Infection and Immunity ◽

10.1128/iai.00863-07 ◽

2007 ◽

Vol 75 (11) ◽

pp. 5282-5289 ◽

Cited By ~ 65

Author(s):

Anja Lührmann ◽

Craig R. Roy

Keyword(s):

Cell Death ◽

Host Cell ◽

Coxiella Burnetii ◽

Mammalian Cells ◽

Q Fever ◽

Host Cells ◽

Intracellular Pathogen ◽

Obligate Intracellular ◽

Cell Death Pathway ◽

Obligate Intracellular Pathogen

ABSTRACT Coxiella burnetii is an obligate intracellular pathogen and the etiological agent of the human disease Q fever. C. burnetii infects mammalian cells and then remodels the membrane-bound compartment in which it resides into a unique lysosome-derived organelle that supports bacterial multiplication. To gain insight into the mechanisms by which C. burnetii is able to multiply intracellularly, we examined the ability of host cells to respond to signals that normally induce apoptosis. Our data show that mammalian cells infected with C. burnetii are resistant to apoptosis induced by staurosporine and UV light. C. burnetii infection prevented caspase 3/7 activation and limited fragmentation of the host cell nucleus in response to agonists that induce apoptosis. Inhibition of bacterial protein synthesis reduced the antiapoptotic effect that C. burnetii exerted on infected host cells. Inhibition of apoptosis in C. burnetii-infected cells did not correlate with the degradation of proapoptotic BH3-only proteins involved in activation of the intrinsic cell death pathway; however, cytochrome c release from mitochondria was diminished in cells infected with C. burnetii upon induction of apoptosis.

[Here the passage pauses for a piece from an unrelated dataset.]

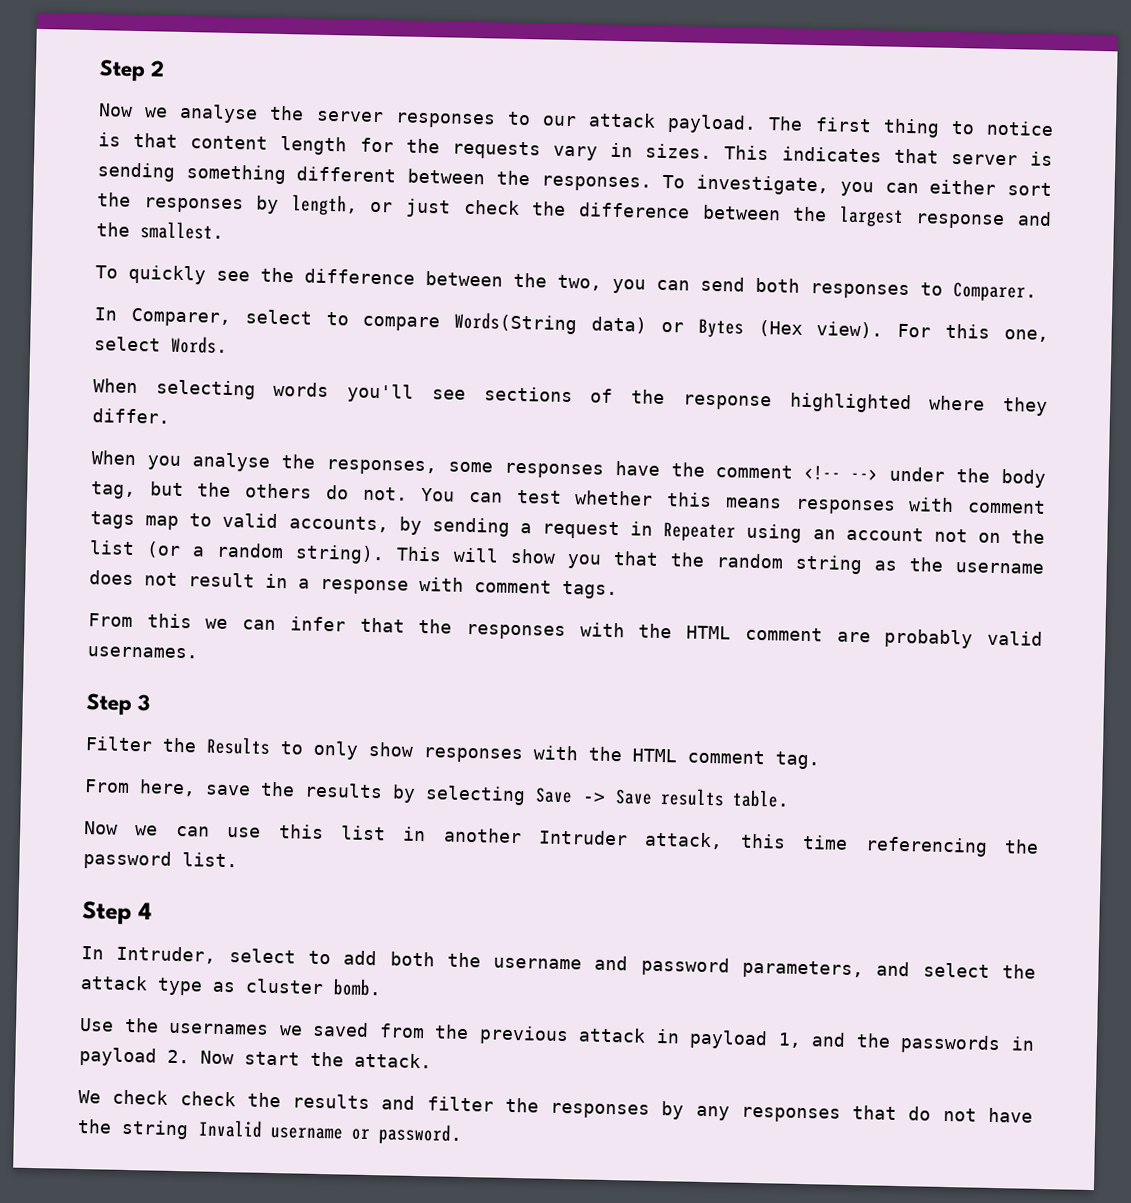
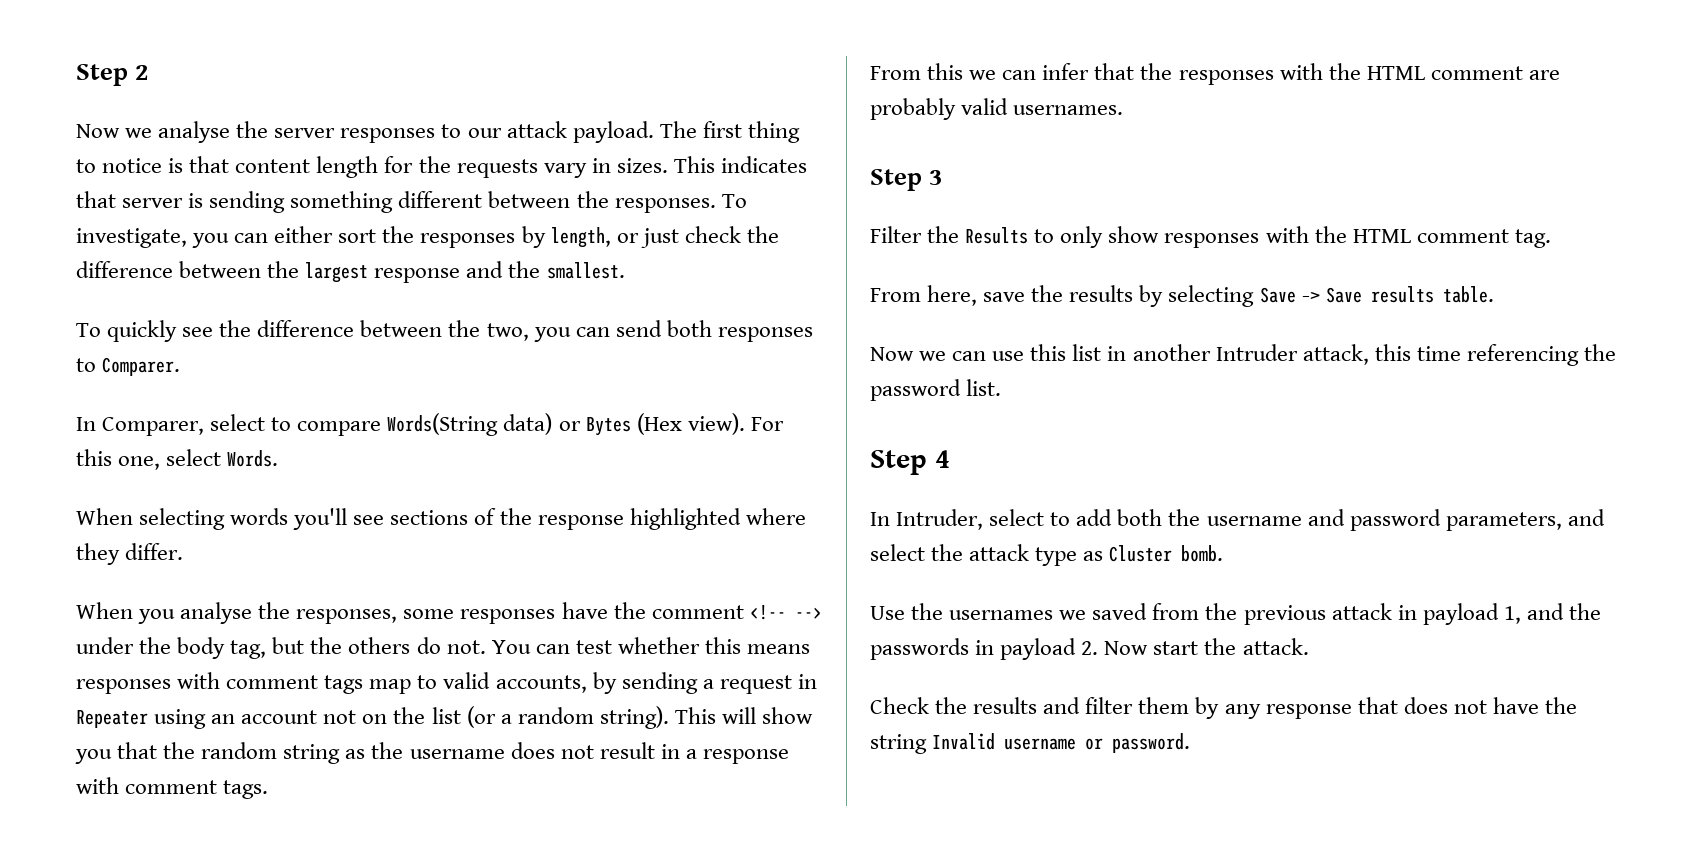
- In Intruder, select to add both the username and password parameters, and select the attack type as cluster bomb.
+ In Intruder, select to add both the username and password parameters, and select the attack type as Cluster bomb.
- We check check the results and filter the responses by any responses that do not have the string Invalid username or password.
+ Check the results and filter them by any response that does not have the string Invalid username or password.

These data indicate that C. burnetii can interfere with the intrinsic cell death pathway during infection by producing proteins that either directly or indirectly prevent release of cytochrome c from mitochondria. It is likely that inhibition of apoptosis by C. burnetii represents an important virulence property that allows this obligate intracellular pathogen to maintain host cell viability despite inducing stress that would normally activate the intrinsic death pathway.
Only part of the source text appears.